“When I choose a project,” says Huang, “I seek a difficult problem that allows me to push the state of the art in computer science and that also has societal impact.”
Huang harnesses the power of the computer to process and interpret biomedical images. One of her software programs constructs 4-D computer models – with time as the fourth dimension – that measure the changes in the heart’s structure as it expands and contracts. The models help cardiologists discern the differences between the normal deformations that occur in healthy hearts and the abnormal deformations that occur in damaged and diseased hearts.
In another project, recently funded for a fourth year by the National Library of Medicine, Huang uses object segmentation techniques to index NLM’s database of 100,000 images of cervical lesions. By categorizing lesions according to color, texture, size and shape, she hopes to make it easier for medical personnel to retrieve and study images, and to determine the seriousness of new lesions by correlating more quickly and accurately between image features and diseases. A related project involving the analysis of cervigrams is funded by NSF.

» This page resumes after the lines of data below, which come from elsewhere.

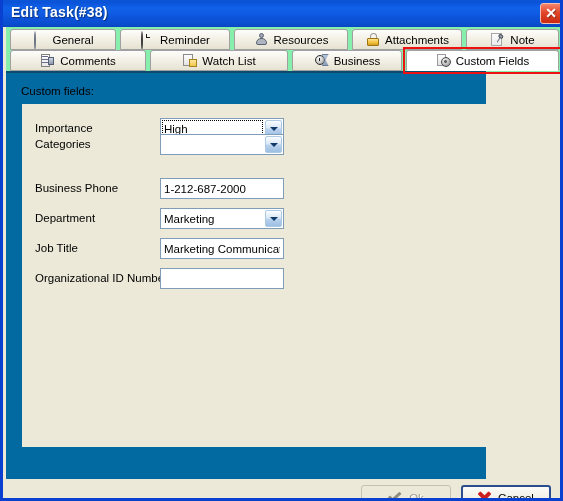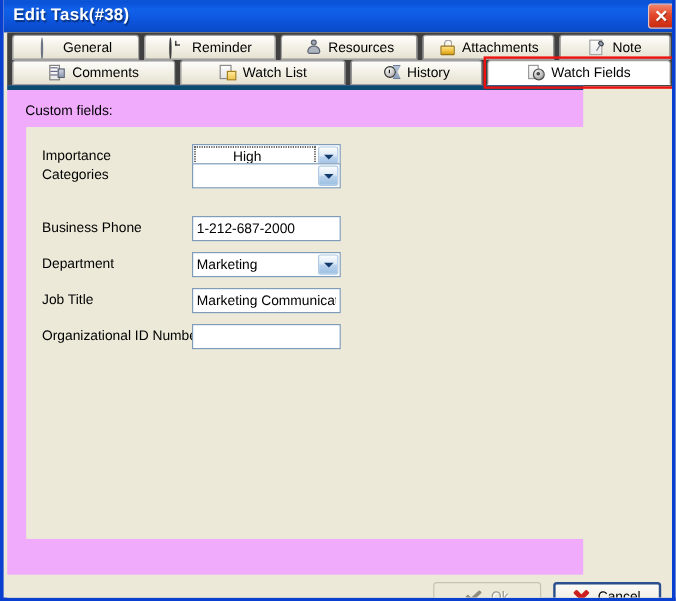--- a/index.html
+++ b/index.html
@@ -75,21 +75,21 @@
     left: 3px; top: 27px;
     width: 557px; height: 471px;
     background: #ece9d8;
   }
 
   
   #tabstrip {
     position: absolute;
     left: 0; top: 0;
     width: 557px; height: 45px;
-    background: #404040;
+    background: #86efac;
   }
   .tabrow {
     position: absolute;
     left: 0;
     height: 21px;
   }
   .tab {
     position: absolute;
     top: 0;
     height: 21px;
@@ -277,22 +277,22 @@
     box-sizing: border-box;
     pointer-events: none;
     z-index: 20;
   }
 
   
   #tabpage {
     position: absolute;
     left: 0; top: 44px;
     width: 480px; height: 408px;
-    background: #f0abfc;
-    border-top: 4px solid #0c4a6e;
+    background: #0369a1;
+    border-top: 2px solid #0c4a6e;
     box-sizing: border-box;
   }
   #section-label {
     position: absolute;
     left: 15px; top: 12px;
     font-size: 11.5px;
     color: #000000;
     white-space: nowrap;
   }
   #fields-panel {
@@ -319,21 +319,20 @@
   .field-control {
     position: absolute;
     left: 137px; top: 0;
     width: 124px; height: 21px;
     box-sizing: border-box;
     background: #ffffff;
     border: 1px solid #7f9db9;
   }
   .field-control.focused {
     border-color: #7f9db9;
-    text-align: center;
   }
   .field-value {
     position: absolute;
     left: 3px; top: 3px;
     font-size: 11.5px;
     color: #000000;
     white-space: nowrap;
     overflow: hidden;
     width: 100px;
     line-height: 14px;
@@ -530,32 +529,32 @@
             </div>
           </div>
           <div class="tab" style="left: 286px; width: 110px;">
             <div class="tab-inner">
               <span class="tab-ico">
                 <span class="ico-hist">
                   <span class="dial"></span>
                   <span class="glass"></span>
                 </span>
               </span>
-              <span class="tab-label">History</span>
+              <span class="tab-label">Business</span>
             </div>
           </div>
           <div class="tab active" style="left: 400px; width: 153px;">
             <div class="tab-inner">
               <span class="tab-ico">
                 <span class="ico-gear">
                   <span class="page"></span>
                   <span class="cog"></span>
                 </span>
               </span>
-              <span class="tab-label">Watch Fields</span>
+              <span class="tab-label">Custom Fields</span>
             </div>
           </div>
         </div>
       <div id="tab-highlight" style="left: 397px; top: 20px; width: 159px; height: 27px; border-color: rgb(238, 17, 17);"></div>
     </div>
 
     <div id="tabpage">
       <div id="section-label">Custom fields:</div>
       <div id="fields-panel">
           <div class="field-row" style="top: 13px; width: 100%; padding-left: 40px;">

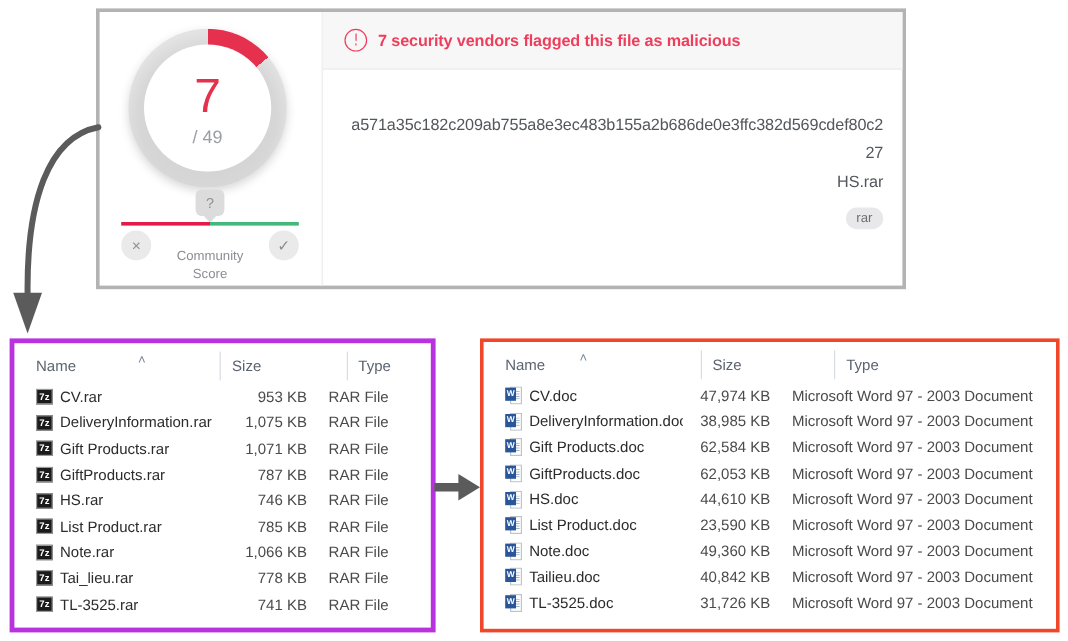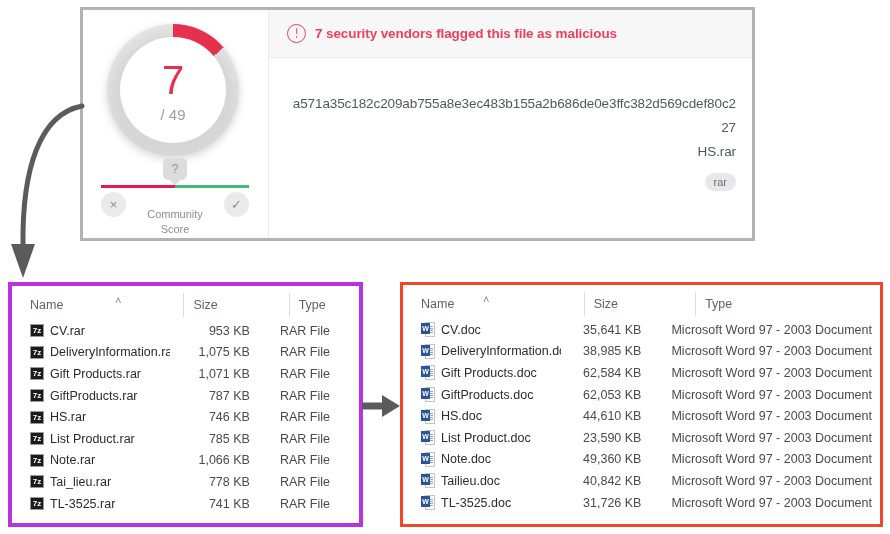--- a/index.html
+++ b/index.html
@@ -284,21 +284,20 @@
     font-size: 11px;
     color: #7b8794;
     line-height: 11px;
   }
   .row {
     display: flex;
     align-items: center;
     height: 21.6px;
     font-size: 12.5px;
     color: #2b2b2b;
-    gap: 12px;
   }
   .c-name {
     display: flex;
     align-items: center;
     gap: 6px;
     padding-left: 10px;
     box-sizing: border-box;
     white-space: nowrap;
     overflow: hidden;
   }
@@ -558,21 +557,21 @@
     </div>
     <div id="doc-rows">
         <div class="row">
           <div class="c-name">
             <div class="icon-doc">
               <div class="page"></div>
               <div class="wbadge">W</div>
             </div>
             <span>CV.doc</span>
           </div>
-          <div class="c-size">35,641 KB</div>
+          <div class="c-size">47,974 KB</div>
           <div class="c-type">Microsoft Word 97 - 2003 Document</div>
         </div>
         <div class="row">
           <div class="c-name">
             <div class="icon-doc">
               <div class="page"></div>
               <div class="wbadge">W</div>
             </div>
             <span>DeliveryInformation.doc</span>
           </div>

“I look for projects that have societal impact and allow me to push the state of the art in computer science.” – Xiaolei Huang
Huang also applies image analysis techniques to help study the cytoskeleton and its role in cell division. The cytoskeleton protects the cell, maintains its shape, enables it to move, and facilitates the intracellular transport of materials. It also governs cytokinesis, the final step in mitosis, during which tiny filaments assemble into a ring, constrict and cleave the cell into two identical daughter cells.
Huang writes algorithms to show how the cytoskeletal filaments form from the protein actin, and interact and interconnect as they assemble. She and her students collaborate with Dimitrios Vavylonis, an assistant professor of physics in Lehigh’s College of Arts and Sciences, who models the physical properties of cytoskeleton and other adaptive biological materials. The project is supported by the National Institutes of Health.
The researchers’ goal is to determine the topology, or physical arrangement, of the filament network and how it changes over time. Their results could be useful in the drive to develop drugs that treat cancer by preventing the division of cancerous cells.
The task is complicated by the ever-changing topology of the cytoskeleton. And the microscopic images of actin filaments have a low signal-to-noise ratio, making it difficult to locate the filaments’ centerline and determine their shape and position in the topology.
“The filaments in the cytoskeleton assemble into a network before they form a ring,” says Huang. “The filaments cross each other, grow and touch each other, and then disassemble. This is an extremely dynamic network.”
Huang and Vavylonis have developed an interactive, open-source software tool called JFilament that visualizes individual filaments, segments them (extracting their centerline and representing their geometry with curves) and tracks them (measuring motion and deformation over time) in 2-D and 3-D. The software is based on a Stretching Open Active Contours algorithm developed by Huang’s Ph.D. student Hongsheng Li.
Active contours are deformable parametric curves that adapt to fit image features. Li uses open curves to represent filaments and has proposed strategies to enable the contours to grow over faint elements and handle crossed filaments. Other methods that segment linear structures produce binary pixel-wise segmentation results and have difficulties reconstructing a curve. In addition to segmenting and tracking filaments and cell boundaries, says Huang, JFilament can utilize the active contours’ results to quantify the static and dynamic properties of cytoskeletal filaments, such as bending and elongation.
The researchers validated the performance of the new software by using it to measure the known properties of simulated filaments. They then used JFilament to measure the dynamic properties of actin filaments imaged with total internal reflection fluorescence microscopy and, for the first time, of actin cables in yeast imaged with onfocal microscopy.
They described their results in a paper that will be published later this year in the journal Cytoskeleton.